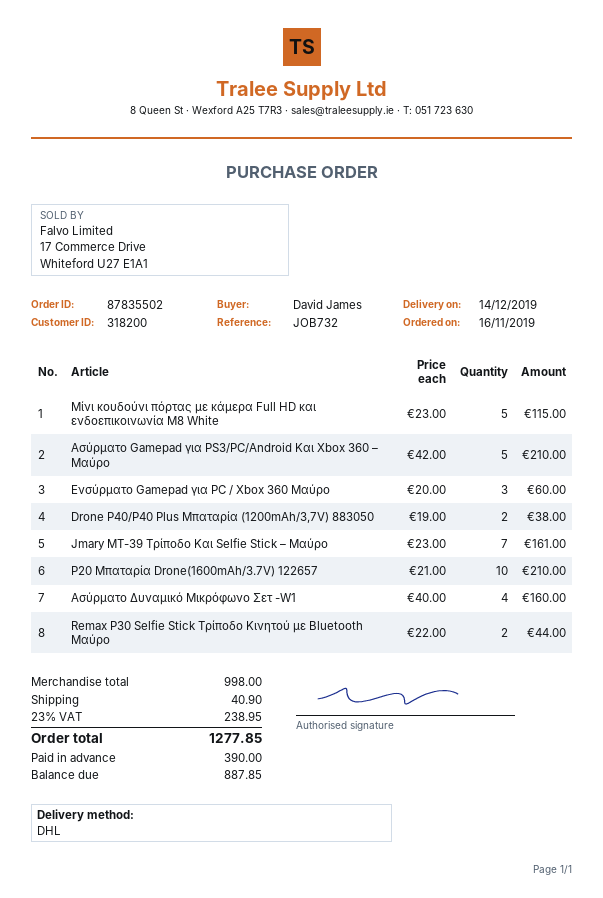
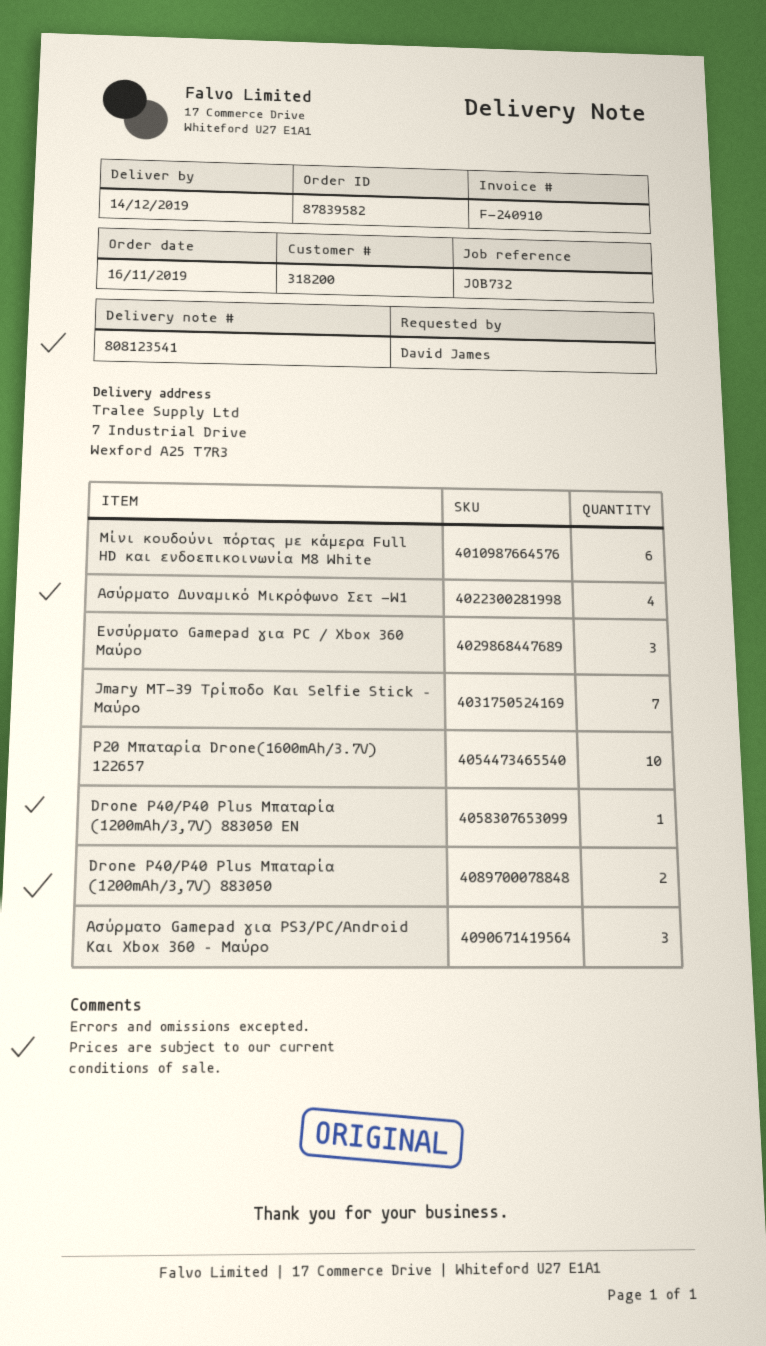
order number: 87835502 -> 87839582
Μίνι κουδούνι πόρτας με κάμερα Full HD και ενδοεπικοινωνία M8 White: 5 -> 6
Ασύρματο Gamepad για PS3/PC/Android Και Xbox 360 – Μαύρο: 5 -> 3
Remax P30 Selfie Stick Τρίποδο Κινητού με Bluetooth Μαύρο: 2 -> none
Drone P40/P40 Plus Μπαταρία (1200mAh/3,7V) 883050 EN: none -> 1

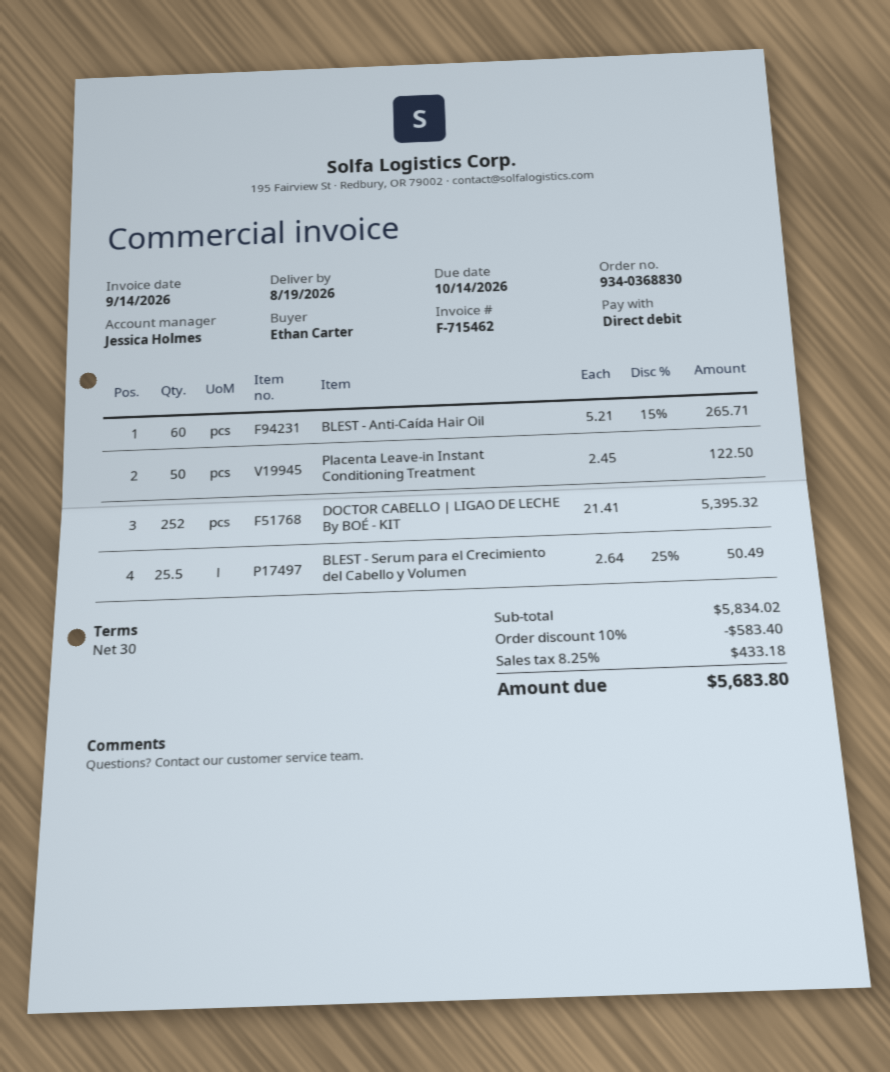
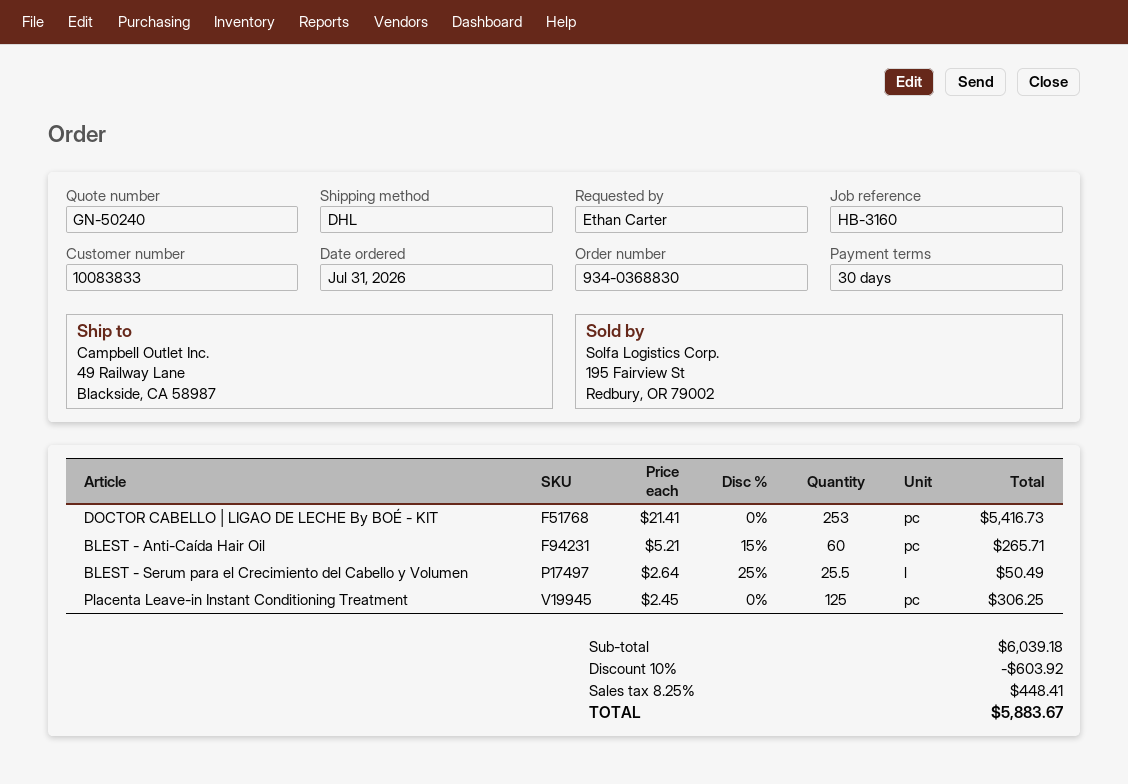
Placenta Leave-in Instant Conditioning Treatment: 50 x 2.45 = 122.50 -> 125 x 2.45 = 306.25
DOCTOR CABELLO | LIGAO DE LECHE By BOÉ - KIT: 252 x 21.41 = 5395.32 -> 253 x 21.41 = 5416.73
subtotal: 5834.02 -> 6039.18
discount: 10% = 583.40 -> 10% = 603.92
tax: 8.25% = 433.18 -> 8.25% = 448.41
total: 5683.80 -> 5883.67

## [Exercise]
Without the pictures, write out the entire listing exactly.

## [Task answer]
order number: 87835502 -> 87839582
Μίνι κουδούνι πόρτας με κάμερα Full HD και ενδοεπικοινωνία M8 White: 5 -> 6
Ασύρματο Gamepad για PS3/PC/Android Και Xbox 360 – Μαύρο: 5 -> 3
Remax P30 Selfie Stick Τρίποδο Κινητού με Bluetooth Μαύρο: 2 -> none
Drone P40/P40 Plus Μπαταρία (1200mAh/3,7V) 883050 EN: none -> 1

Placenta Leave-in Instant Conditioning Treatment: 50 x 2.45 = 122.50 -> 125 x 2.45 = 306.25
DOCTOR CABELLO | LIGAO DE LECHE By BOÉ - KIT: 252 x 21.41 = 5395.32 -> 253 x 21.41 = 5416.73
subtotal: 5834.02 -> 6039.18
discount: 10% = 583.40 -> 10% = 603.92
tax: 8.25% = 433.18 -> 8.25% = 448.41
total: 5683.80 -> 5883.67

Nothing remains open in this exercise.